P R Reid, W L Thompson
Johns Hopkins Medical Journal 1975, 137 (6): 276-9
Dopamine is a direct-acting catecholamine with a short half-life that has many advantages in treating visceral hypoperfusion states such as shock and refractory heart failure. Unlike other inotropic drugs, dopamine directly dilates the mesenteric, renal, and cerebral vessels and redirects blood flow to essential viscera. This dopaminergic effect is prominent with doses of 100-700 mug/min in adults and is attenuated by phenothiazines and haloperidol.

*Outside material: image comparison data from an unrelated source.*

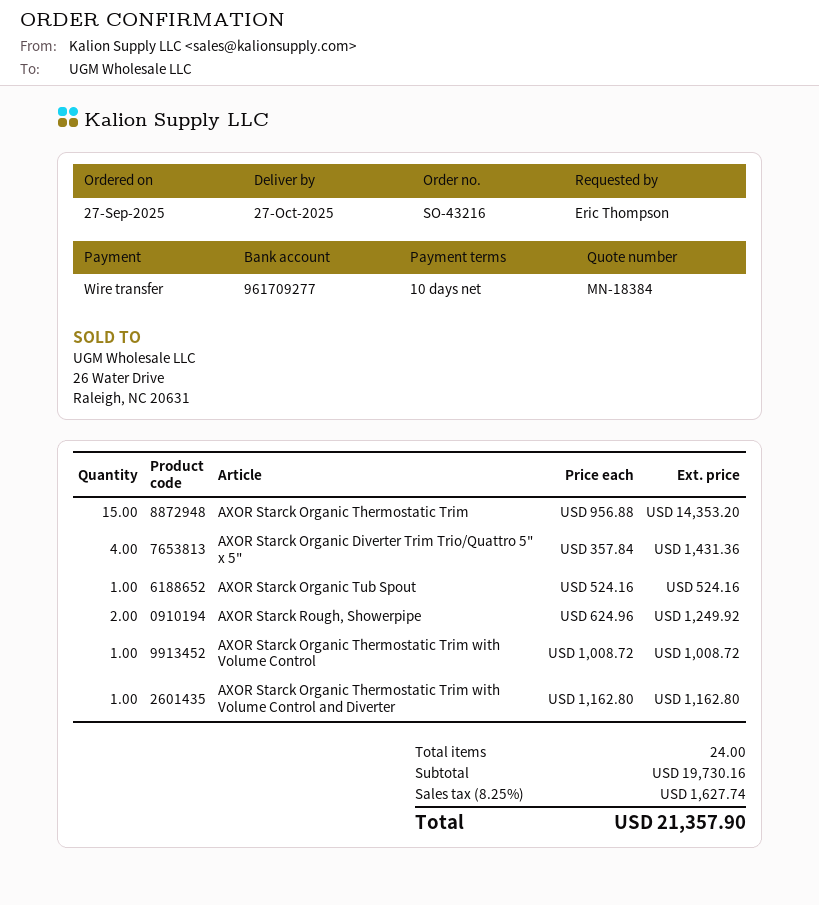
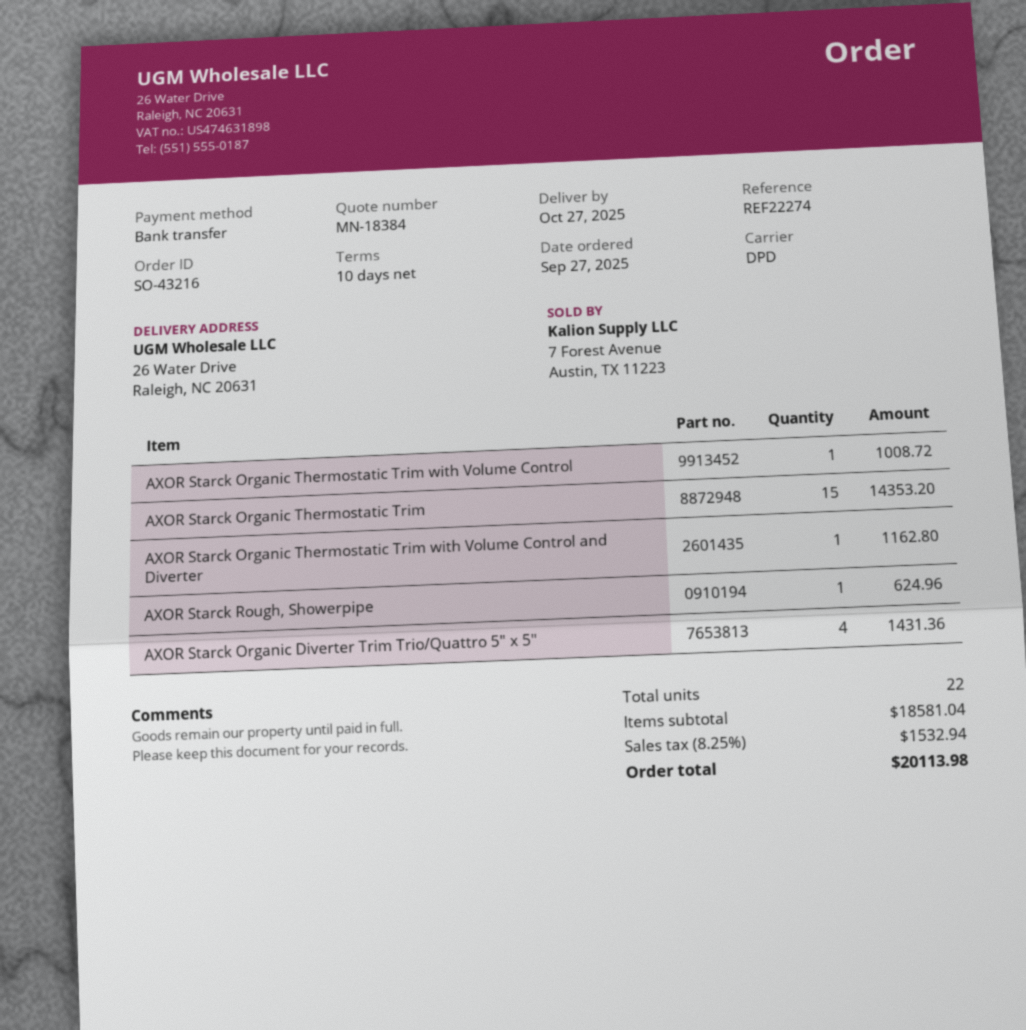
AXOR Starck Organic Tub Spout: 1 for 524.16 -> none
AXOR Starck Rough, Showerpipe: 2 for 1249.92 -> 1 for 624.96
total quantity: 24 -> 22
subtotal: 19730.16 -> 18581.04
tax: 8.25% = 1627.74 -> 8.25% = 1532.94
total: 21357.90 -> 20113.98

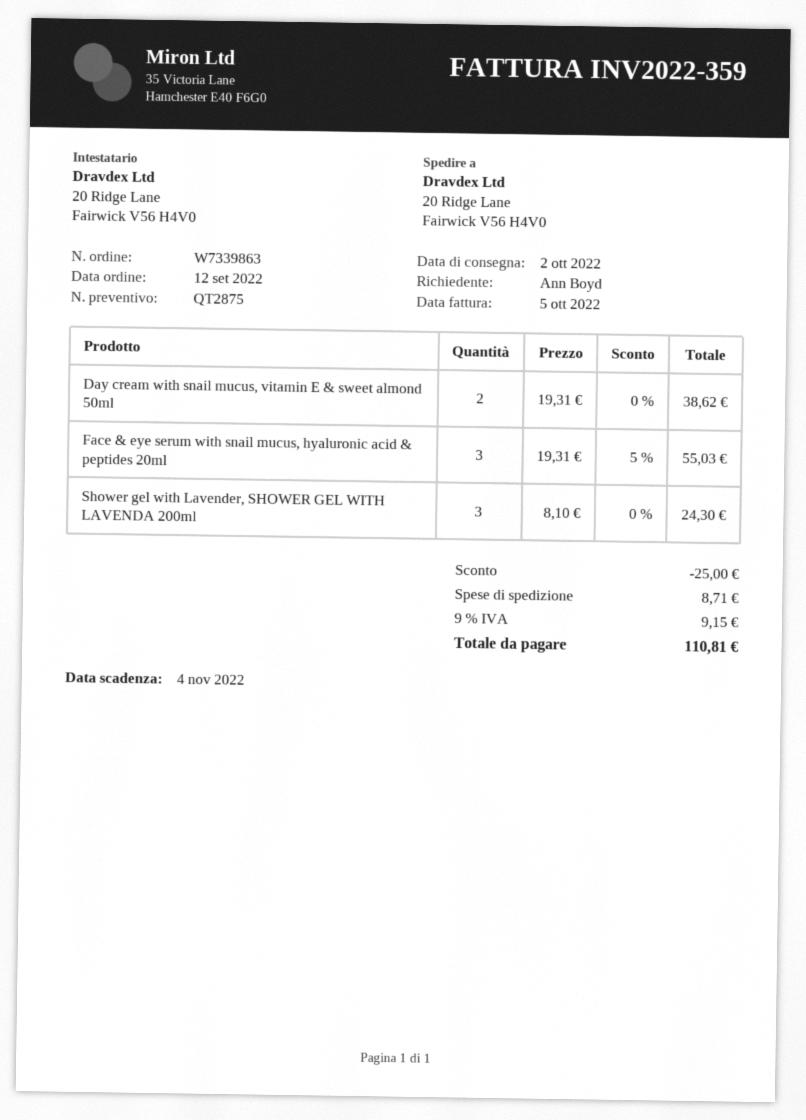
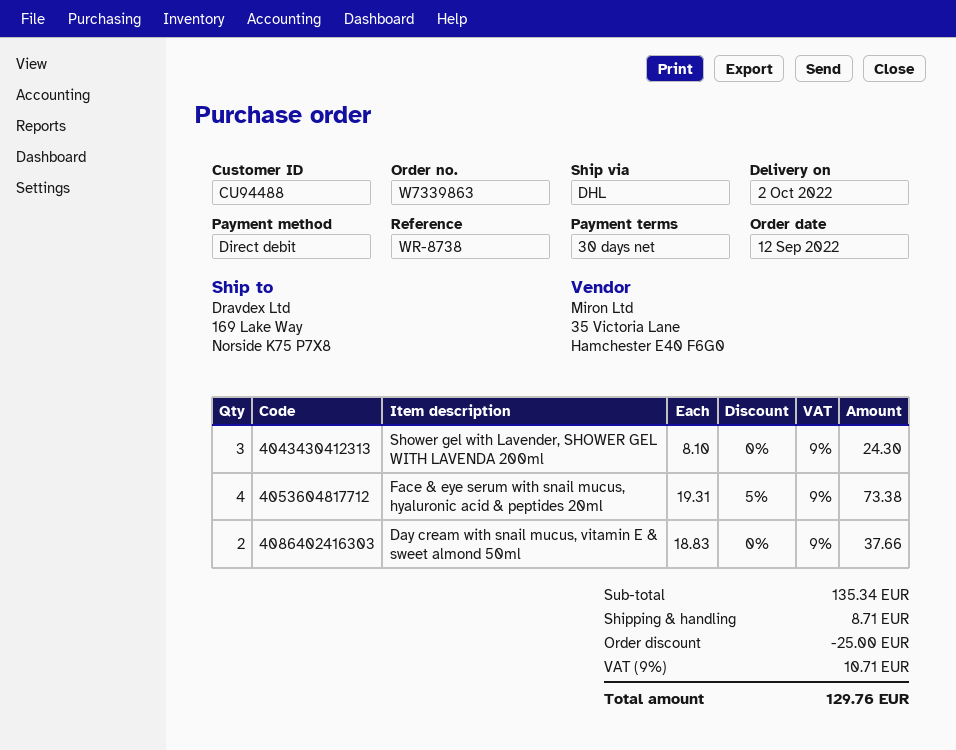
ship to: 20 Ridge Lane, Fairwick V56 H4V0 -> 169 Lake Way, Norside K75 P7X8
Day cream with snail mucus, vitamin E & sweet almond 50ml: 2 x 19.31 = 38.62 -> 2 x 18.83 = 37.66
Face & eye serum with snail mucus, hyaluronic acid & peptides 20ml: 3 x 19.31 - 5% = 55.03 -> 4 x 19.31 - 5% = 73.38
tax: 9% = 9.15 -> 9% = 10.71
total: 110.81 -> 129.76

At doses of 700-1400 mug/min, dopamine also has a significant beta-adrenergic, inotropic effect, increasing myocardial contractility. The inotropic effect is equivalent to that of isoproterenol, epinephrine, and norepinephrine, but tachycardia, tachyarrhythmias, and angina may be less frequent with dopamine. In doses greater than 1400 mug/min, dopamine is a vasoconstrictor with pressor effects usually equivalent to that of norepinephrine. Dopamine dilates pupils, does not dilate bronchi, and does not shunt blood from viscera to skeletal muscles as does isoproterenol. Because dopamine increases myocardial contractility, selectively redistributes perfusion to essential viscera and allows a pharmacologic titration of effect, it is a logical first-choice catecholamine for treatment of shock and refractory heart failure.